Die Entscheidung von vor zwei Wochen, auf eine Präsenzveranstaltung komplett zu verzichten (wir berichteten), ist durch das Pandemiegeschehen seither vollständig ins Recht gesetzt worden. Zweifel, ob die sonst vorbildliche Transparenz auch unter digitalen Bedingungen durchgehalten werden kann, versuchte Schwaetzer zu zerstreuen. Man werde sich auf diejenigen digitalen Werkzeuge verlassen, die sich in der Arbeit der Ausschüsse bewährt haben, kündigte Schwaetzer an (wir berichteten). Damit verbindet sich die Hoffnung der Organisator:innen, dass technisch alles reibungslos klappt.
Eine Synode mit stärkerer digitaler Partizipation „überlassen wir gerne der nächsten Synode, die im übrigen viel jünger zusammengesetzt sein wird als die jetzige“, spielt Schwaetzer nicht nur auf die vielen jungen Synodalen an, die im kommenden Jahr in die EKD-Synode einziehen (wir berichteten), sondern auch auf ihren eigenen Abschied als Synodenpräses. Die 78-jährige Politikerin verabschiedet sich mit der diesjährigen Tagung – und zwar durchaus mit Humor: „Angesichts meines Alters ist jeder Wechsel im Amt ein Generationenwechsel“. Das wird man nicht von allen anstehenden Personalwechseln behaupten können (s.u.).
„Es geht darum, die drei Vorschläge für die Zukunft auf die Reise zu schicken“, umreißt die Präses die Aufgabe dieser letzten Tagung der 12. Synode der EKD. Jahrelang hat man an drei parallel laufenden Zukunftsthemen gearbeitet: Einem inhaltlichen Zukunftsprozess („Elf-Leitsätze“), einer Neuorientierung der Finanzstrategie und zur „Kirche im digitalen Wandel“. Alle drei Prozesse kommen mit dieser letzten Tagung der Synoden-Legislatur zu einem Ende. Ein Ende, das typisch evangelisch nur ein Anfang sein kann. Die Themen der Synode im Überblick:
„Kirche auf gutem Grund“
Aus den Elf Leitsätzen vom Sommer sind Zwölf geworden und hinzugekommen sind noch viele weitere mehr, die das eigentlich knackige Papier – dem ohnehin keine gesetzgeberische Gewalt innewohnt – pastoral ausschmücken. Die EKD hat das überarbeitete Papier auf ihrer Website veröffentlicht. Eingeflossen ist vor allem jene Kritik, die sich an einer vermeintlichen Absage gegenüber der Ortsgemeinde als Sozialform festgemacht hat. Das Papier ist also weicher geworden, und deshalb auch ungefährer.

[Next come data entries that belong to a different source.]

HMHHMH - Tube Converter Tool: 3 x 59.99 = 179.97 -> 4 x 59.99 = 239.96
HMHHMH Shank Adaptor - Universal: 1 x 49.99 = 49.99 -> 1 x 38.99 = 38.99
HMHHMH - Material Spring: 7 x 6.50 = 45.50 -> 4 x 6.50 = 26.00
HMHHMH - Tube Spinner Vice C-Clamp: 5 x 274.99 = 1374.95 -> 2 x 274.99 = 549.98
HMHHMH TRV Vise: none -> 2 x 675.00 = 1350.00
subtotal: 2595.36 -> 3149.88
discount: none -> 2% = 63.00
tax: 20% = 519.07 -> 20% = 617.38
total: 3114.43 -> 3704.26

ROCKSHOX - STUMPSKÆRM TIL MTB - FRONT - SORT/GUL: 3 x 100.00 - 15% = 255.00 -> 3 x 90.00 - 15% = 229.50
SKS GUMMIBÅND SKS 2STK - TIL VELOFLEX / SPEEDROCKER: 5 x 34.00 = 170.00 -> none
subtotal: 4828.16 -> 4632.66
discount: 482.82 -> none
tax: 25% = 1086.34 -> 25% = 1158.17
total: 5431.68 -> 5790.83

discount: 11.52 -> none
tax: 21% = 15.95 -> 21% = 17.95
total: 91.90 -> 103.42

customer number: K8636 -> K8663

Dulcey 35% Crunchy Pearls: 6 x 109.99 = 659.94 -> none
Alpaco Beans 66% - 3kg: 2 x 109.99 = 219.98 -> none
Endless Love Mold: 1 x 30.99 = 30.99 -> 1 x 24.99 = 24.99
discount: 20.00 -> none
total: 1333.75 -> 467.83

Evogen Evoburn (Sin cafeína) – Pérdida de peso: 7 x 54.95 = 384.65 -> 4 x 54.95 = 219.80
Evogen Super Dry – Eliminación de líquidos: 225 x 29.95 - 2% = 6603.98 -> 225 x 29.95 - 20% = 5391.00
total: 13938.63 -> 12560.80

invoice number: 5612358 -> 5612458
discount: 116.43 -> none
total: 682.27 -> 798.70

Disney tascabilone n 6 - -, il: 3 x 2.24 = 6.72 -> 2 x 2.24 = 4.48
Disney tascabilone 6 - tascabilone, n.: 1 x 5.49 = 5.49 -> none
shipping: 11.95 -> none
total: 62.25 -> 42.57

„Niemand hat jemals die Parochie in Frage gestellt“, begegnet Schwaetzer der Kritik frohgemut, „aber jede Gemeinde muss sich die Frage nach ihrer Zukunft stellen.“ Insbesondere junge Menschen leben Kirche heute ortsgebunden oder digital, auch daran müsse sich die Kirche orientieren, fordert die Präses. Eingedenk der Tatsache, dass die kirchengebundenen Menschen eher alt und parochial orientiert sind, sind die Gedanken der Präses zugleich von sehr viel Hoffnung geprägt und für die Zukunft der evangelischen Kirche dringend notwendig.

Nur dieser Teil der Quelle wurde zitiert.